__WHAT THE TASK REQUIRES__: In the entries that follow, the first line to write out is the one containing "none -> <button>Get", and the last is the one containing "background: #8b5cf6 ->". Reproduce that stretch exactly, with nothing before or after it.

__DATA EXCERPTS__:
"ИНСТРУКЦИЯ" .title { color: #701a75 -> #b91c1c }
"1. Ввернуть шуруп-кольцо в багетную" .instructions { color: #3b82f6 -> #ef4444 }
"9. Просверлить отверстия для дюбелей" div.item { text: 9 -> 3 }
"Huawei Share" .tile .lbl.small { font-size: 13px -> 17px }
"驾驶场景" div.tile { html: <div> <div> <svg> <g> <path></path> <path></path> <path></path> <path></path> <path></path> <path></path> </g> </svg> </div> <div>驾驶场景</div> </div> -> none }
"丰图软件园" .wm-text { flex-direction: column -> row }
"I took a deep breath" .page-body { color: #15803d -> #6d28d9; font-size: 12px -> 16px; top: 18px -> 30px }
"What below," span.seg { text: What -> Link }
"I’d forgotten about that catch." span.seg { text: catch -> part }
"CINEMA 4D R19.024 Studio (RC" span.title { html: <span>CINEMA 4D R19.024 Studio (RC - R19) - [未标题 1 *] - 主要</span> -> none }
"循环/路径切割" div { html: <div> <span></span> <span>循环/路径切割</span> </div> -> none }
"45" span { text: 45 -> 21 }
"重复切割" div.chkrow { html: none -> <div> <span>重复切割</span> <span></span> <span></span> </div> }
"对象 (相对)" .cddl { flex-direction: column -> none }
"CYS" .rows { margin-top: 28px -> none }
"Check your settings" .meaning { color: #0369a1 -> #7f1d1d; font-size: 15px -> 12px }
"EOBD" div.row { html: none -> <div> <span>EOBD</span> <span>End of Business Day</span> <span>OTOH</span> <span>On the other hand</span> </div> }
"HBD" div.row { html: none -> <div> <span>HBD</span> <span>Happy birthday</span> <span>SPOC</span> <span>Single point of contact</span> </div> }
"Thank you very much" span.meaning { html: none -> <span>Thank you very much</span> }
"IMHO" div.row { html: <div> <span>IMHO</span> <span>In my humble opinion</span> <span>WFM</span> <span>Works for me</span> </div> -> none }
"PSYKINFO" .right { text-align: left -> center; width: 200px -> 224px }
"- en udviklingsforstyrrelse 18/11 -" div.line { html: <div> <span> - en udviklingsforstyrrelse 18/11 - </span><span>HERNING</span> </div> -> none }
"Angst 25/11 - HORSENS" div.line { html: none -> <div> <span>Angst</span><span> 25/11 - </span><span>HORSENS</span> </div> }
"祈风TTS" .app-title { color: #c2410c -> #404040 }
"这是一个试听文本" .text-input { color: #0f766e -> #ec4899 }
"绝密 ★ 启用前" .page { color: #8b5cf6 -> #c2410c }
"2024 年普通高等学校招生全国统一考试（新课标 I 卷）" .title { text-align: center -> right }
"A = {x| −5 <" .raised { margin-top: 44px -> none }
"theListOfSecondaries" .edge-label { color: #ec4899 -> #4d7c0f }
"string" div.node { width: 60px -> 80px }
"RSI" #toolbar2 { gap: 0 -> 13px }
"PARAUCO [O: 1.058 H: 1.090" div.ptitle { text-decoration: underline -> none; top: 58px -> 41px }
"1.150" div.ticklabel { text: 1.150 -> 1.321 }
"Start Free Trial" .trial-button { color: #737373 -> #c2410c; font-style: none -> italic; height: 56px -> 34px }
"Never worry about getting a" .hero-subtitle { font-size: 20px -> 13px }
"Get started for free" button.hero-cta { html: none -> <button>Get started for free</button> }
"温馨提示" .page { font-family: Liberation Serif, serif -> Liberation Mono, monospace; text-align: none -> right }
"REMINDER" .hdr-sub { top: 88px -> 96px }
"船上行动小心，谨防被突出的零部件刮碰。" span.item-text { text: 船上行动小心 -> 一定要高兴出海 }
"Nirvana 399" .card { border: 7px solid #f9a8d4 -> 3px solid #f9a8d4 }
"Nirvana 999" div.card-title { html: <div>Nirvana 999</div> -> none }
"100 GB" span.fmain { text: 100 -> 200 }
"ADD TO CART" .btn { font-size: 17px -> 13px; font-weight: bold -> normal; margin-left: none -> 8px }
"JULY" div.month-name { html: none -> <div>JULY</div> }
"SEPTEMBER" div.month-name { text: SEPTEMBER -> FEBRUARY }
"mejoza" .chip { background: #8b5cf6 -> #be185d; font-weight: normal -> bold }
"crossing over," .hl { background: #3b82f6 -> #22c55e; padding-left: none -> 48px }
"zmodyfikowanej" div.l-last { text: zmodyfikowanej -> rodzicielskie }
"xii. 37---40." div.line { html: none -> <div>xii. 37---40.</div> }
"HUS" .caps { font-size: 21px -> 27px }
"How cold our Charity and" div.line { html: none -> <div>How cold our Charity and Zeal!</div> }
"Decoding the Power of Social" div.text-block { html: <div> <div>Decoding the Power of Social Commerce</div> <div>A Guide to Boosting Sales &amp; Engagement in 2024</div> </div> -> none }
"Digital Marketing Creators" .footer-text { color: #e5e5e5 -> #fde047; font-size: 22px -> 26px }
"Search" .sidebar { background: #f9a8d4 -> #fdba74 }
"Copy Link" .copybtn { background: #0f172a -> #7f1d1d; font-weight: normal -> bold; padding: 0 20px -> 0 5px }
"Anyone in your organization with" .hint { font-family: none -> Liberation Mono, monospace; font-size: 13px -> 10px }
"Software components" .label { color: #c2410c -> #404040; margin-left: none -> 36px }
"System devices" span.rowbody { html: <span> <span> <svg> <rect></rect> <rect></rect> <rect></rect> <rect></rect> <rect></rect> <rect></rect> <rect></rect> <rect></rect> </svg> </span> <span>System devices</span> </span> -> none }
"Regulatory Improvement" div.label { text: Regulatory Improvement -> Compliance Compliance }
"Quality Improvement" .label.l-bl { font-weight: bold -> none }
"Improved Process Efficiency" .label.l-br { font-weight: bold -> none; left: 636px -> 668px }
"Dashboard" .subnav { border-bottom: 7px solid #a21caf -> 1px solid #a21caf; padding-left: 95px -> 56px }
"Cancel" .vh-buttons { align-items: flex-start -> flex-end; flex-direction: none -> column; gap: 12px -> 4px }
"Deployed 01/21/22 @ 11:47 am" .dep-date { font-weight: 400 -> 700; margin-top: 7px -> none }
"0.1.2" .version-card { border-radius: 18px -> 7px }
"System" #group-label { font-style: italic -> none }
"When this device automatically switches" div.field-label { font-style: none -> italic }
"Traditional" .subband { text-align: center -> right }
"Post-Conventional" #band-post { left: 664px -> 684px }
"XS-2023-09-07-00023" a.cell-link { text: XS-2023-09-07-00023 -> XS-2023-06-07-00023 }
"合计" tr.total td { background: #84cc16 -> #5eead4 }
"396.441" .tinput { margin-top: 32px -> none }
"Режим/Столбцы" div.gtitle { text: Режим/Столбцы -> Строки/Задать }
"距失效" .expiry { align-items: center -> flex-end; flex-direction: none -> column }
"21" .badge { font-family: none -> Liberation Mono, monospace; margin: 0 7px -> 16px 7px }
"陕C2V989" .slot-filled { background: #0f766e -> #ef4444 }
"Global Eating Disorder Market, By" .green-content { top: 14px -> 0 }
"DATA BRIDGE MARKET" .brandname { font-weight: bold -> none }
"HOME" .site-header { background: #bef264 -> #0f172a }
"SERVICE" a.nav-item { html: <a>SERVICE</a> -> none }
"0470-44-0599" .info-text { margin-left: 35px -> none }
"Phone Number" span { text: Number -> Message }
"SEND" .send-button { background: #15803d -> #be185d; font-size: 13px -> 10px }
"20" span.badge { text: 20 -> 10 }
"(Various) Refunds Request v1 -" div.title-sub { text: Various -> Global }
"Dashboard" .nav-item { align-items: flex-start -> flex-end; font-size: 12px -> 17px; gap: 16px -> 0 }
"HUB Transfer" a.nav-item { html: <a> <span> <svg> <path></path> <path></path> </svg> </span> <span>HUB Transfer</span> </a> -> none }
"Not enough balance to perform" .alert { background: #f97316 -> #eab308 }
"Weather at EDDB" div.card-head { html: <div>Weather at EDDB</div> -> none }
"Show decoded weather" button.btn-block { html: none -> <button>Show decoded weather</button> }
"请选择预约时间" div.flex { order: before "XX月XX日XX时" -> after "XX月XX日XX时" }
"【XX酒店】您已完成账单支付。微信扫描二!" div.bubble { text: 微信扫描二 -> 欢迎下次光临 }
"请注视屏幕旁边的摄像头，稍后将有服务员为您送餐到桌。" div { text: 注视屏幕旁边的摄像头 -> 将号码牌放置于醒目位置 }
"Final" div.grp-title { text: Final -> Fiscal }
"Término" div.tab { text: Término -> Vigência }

__EXERCISE SOLUTION__:
"Get started for free" button.hero-cta { html: none -> <button>Get started for free</button> }
"温馨提示" .page { font-family: Liberation Serif, serif -> Liberation Mono, monospace; text-align: none -> right }
"REMINDER" .hdr-sub { top: 88px -> 96px }
"船上行动小心，谨防被突出的零部件刮碰。" span.item-text { text: 船上行动小心 -> 一定要高兴出海 }
"Nirvana 399" .card { border: 7px solid #f9a8d4 -> 3px solid #f9a8d4 }
"Nirvana 999" div.card-title { html: <div>Nirvana 999</div> -> none }
"100 GB" span.fmain { text: 100 -> 200 }
"ADD TO CART" .btn { font-size: 17px -> 13px; font-weight: bold -> normal; margin-left: none -> 8px }
"JULY" div.month-name { html: none -> <div>JULY</div> }
"SEPTEMBER" div.month-name { text: SEPTEMBER -> FEBRUARY }
"mejoza" .chip { background: #8b5cf6 -> #be185d; font-weight: normal -> bold }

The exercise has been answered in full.